Defendant in error was engaged in interstate commerce and had been from the moment he began preparing for his ‘return trip by checking up the cars in the yards that had been collected for his train, some of which were destined to points out of the State, and by preparing his caboose for the return trip, Which had been switched onto a sidetrack for his use and in position for switching the other cars to it for the return trip. There was no departure on his part from his work in interstate commerce by turning his attention to Thornell when he was accosted by him in regard to the dynamite caps. He never left his caboose for a moment, and the few seconds during which they were talking and examining these caps constituted no departure from his employment, not any more than would a conversation by a passenger with him in his caboose on his return trip, about matters not concerning his business as railroad conductor, during a lull or a run between stations and when his duties were not then and there demanding his attention. In determining whether or not an employee is engaged in interstate commerce the character of the work he is employed to do for his employer is to be considered, and from the mere fact that there is a lull in this employment or a cessation of the actual work because of the fact that the job does not require continual work it cannot be said' that he is not engaged in interstate commerce at the particular moment of such rest or interruption of actual work.
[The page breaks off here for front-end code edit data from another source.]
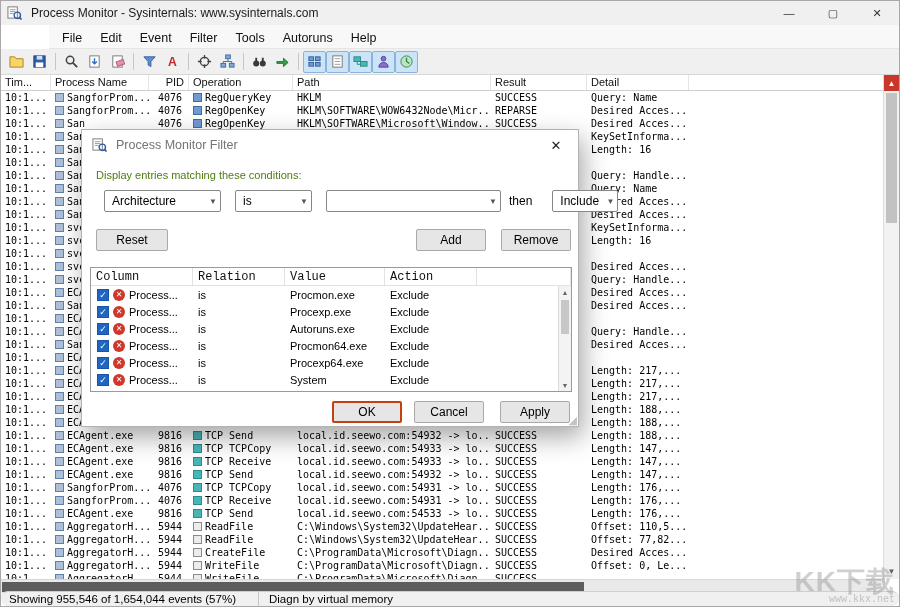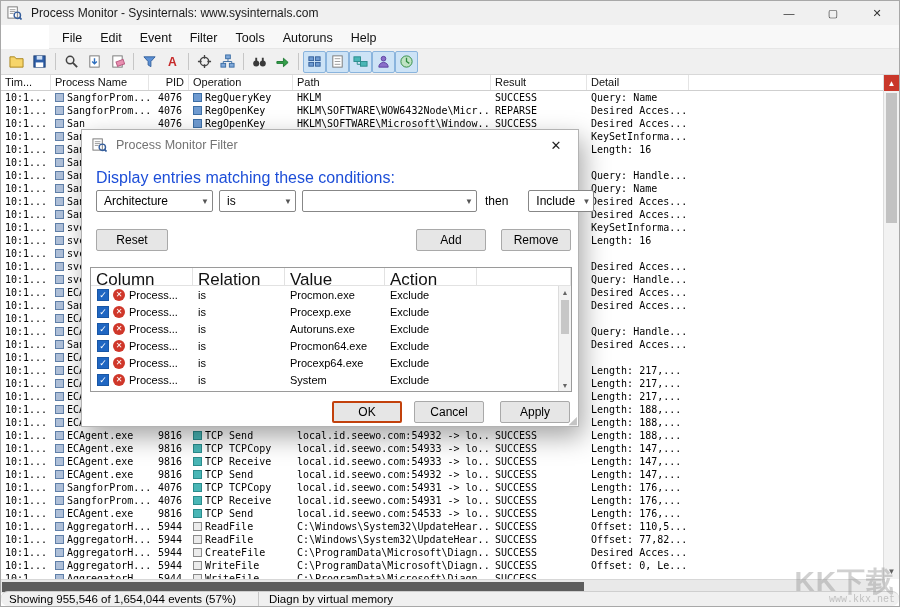"Display entries matching these" .dlg-prompt { color: #1d4ed8 -> #4d7c0f; font-size: 16px -> 11px }
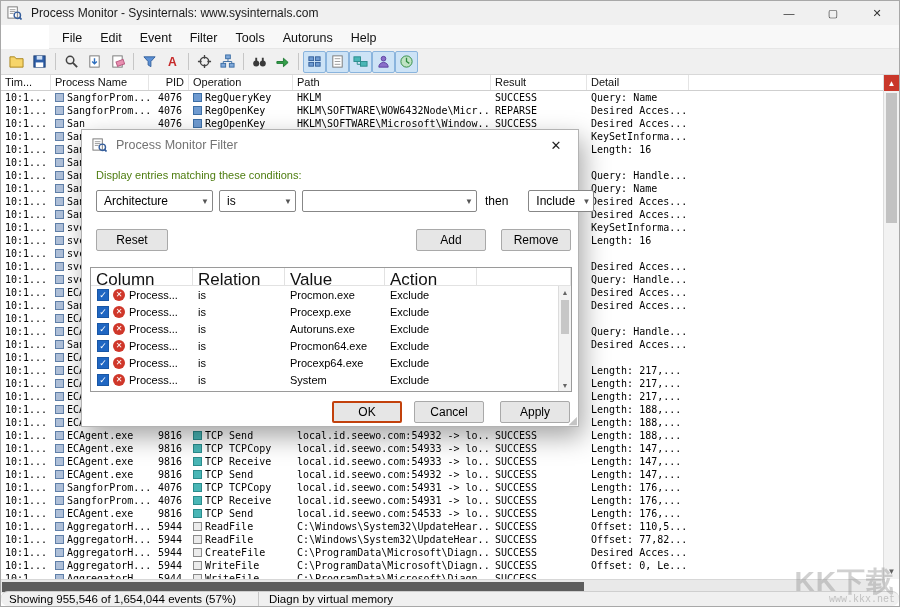"Architecture" .combo { margin-left: none -> 8px }
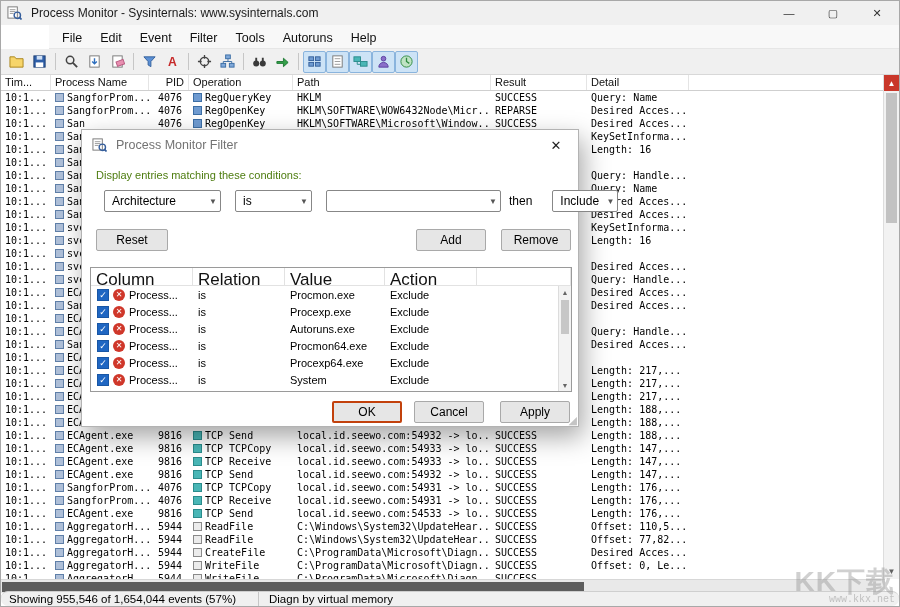"Column" .fl-header { font-family: none -> Liberation Mono, monospace; font-size: 17px -> 12px }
The fact is that the entire work engaged in on that day by defendant in error for his employer pertained to interstate commerce or rendered him an employee in interstate commerce, whether the same was in his trip from Springfield to Decatur or in the preparatory work for his *605return trip. In fact, all questions of fact are conclusively settled for this court by the verdict of the jury and the judgment of the trial court and its affirmance by the Appellate Court, as there was evidence tending to support all of the material allegations of the declaration. Devine v. Chicago, Rock Island, and Pacific Railway Co. 266 Ill. 248.

Defendant in error tried his case on the theory of his declaration, and he proved all of the material allegations thereof. The court properly instructed the jury upon the actual allegations in the declaration and not upon any theory of the duties of the plaintiff in error to furnish a safe place in which to work. The instructions given by the court correctly stated propositions of law pertaining to the case, and the refused instructions were either erroneous or were mere repetitions of those already given by the court. There was really no serious question of assumed risk in the case, and in all such cases the rule of the Federal court is that the burden of proof is on the defendant as to the question of assumed risk. If the plaintiff in error considered it necessary to the proper protection of its interests to have an instruction given to the jury defining assumed risk it was its duty to present one to the court, and it cannot complain because the court did not of its own motion draw and read one to the jury. The mere fact that the Appellate Court considered that a sufficient case was made against plaintiff in error upon the theory that it was its duty to furnish a reasonably safe place in which to work, which theory or charge did not appear in the declaration, is no sufficient ground for reversing the judgment of that court. It has affirmed the judgment, and whether on a correct or on a wrong theory is immaterial. The effect of its judgment is to sustain the lower court and the jury and to find the same state of facts as found by the circuit court and jury, which finding is conclusive upon this court.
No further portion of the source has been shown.